Oct 04

KronosWagnerAt the Grave of Richard Wagner, by the Kronos Quartet ★★★

At the Grave of Richard Wagner was written by Franz Liszt, is the lead piece on this CD, but is only 2:47 long. The rest of the CD is filled with a string quartet by Alban Berg (op. 3), and five pieces by Anton Webern. This is the only recording of the At the Grave of Richard Wagner piece that I could find.

Richard Wagner’s grave is located in the grounds of his home Villa Wahnfried in Bayreuth, Bayern, Deutschland. Here is a recent photo of the grave, not taken by me (I’ve never been to Bayreuth)

Grave of Richard Wagner at Willa Wahnfried

Grave of Richard Wagner at Willa Wahnfried

Though Wagner’s music is among the greatest music ever written, I have little good to say about the man Richard Wagner. Thus it is fitting that he get a less than 3 minute music memorial written to him, which is rarely listened to, and even less recorded.

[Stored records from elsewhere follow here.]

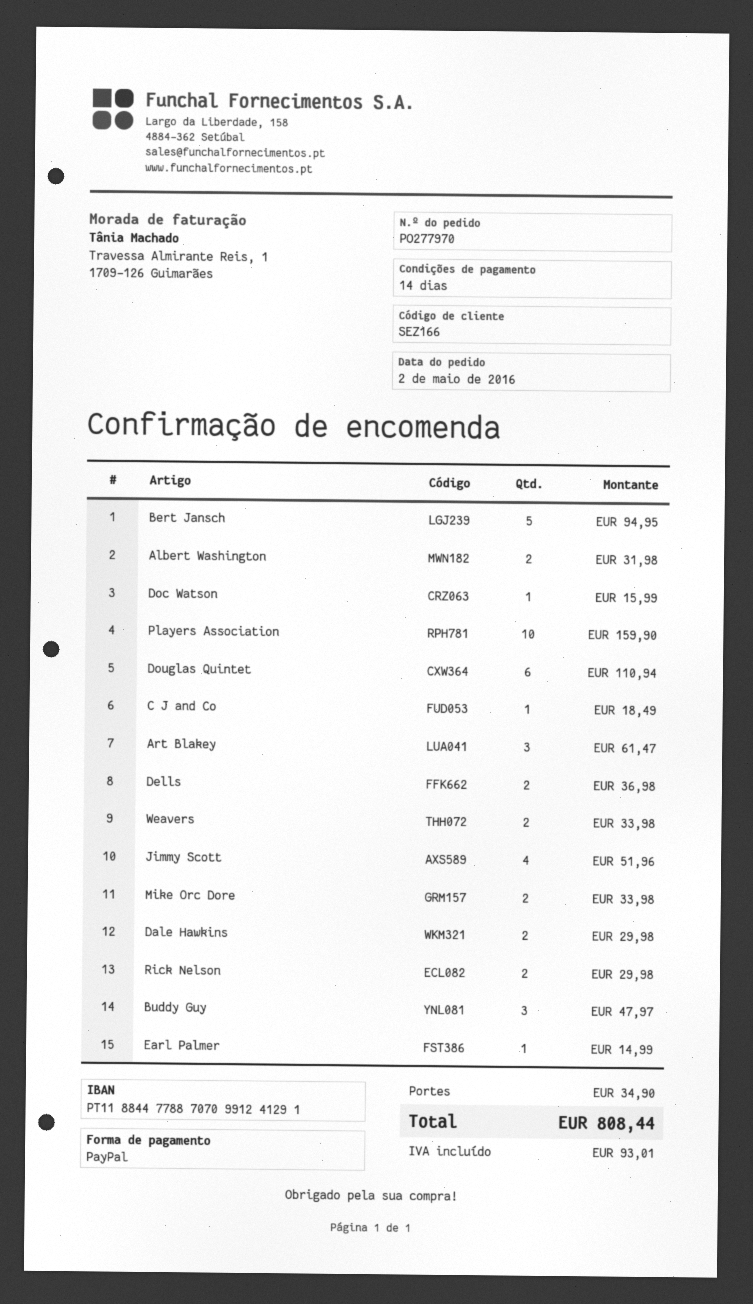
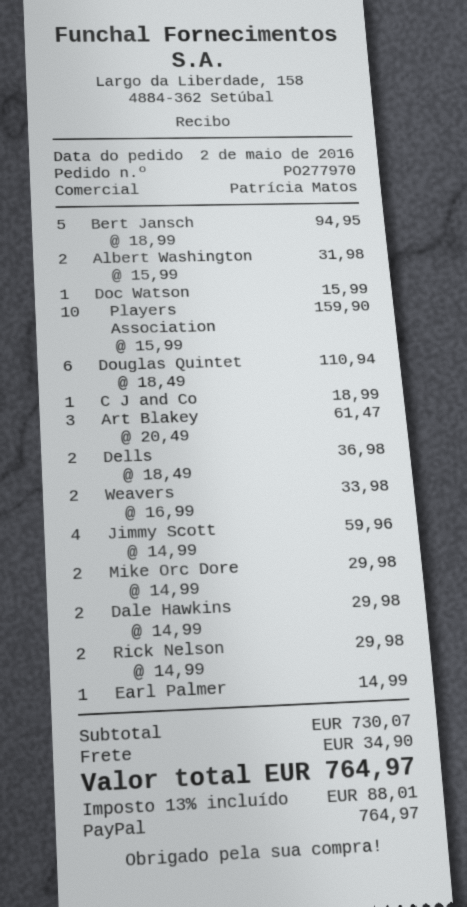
C J and Co: 1 for 18.49 -> 1 for 18.99
Jimmy Scott: 4 for 51.96 -> 4 for 59.96
Mike Orc Dore: 2 for 33.98 -> 2 for 29.98
Buddy Guy: 3 for 47.97 -> none
tax: 93.01 -> 88.01
total: 808.44 -> 764.97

The music on this set is not bad. I’m not crazy about the new Viennese school, which Webern and Berg were students of. The performances are quite high quality, and the Kronos Quartet does a wonderful job of making Webern and Berg accessible. Sadly, the entire disc is only 33 minutes long. I bought it used on Amazon.com for a few dollars. It sells new for $42, making it over a dollar a minute, and definitely NOT worth it.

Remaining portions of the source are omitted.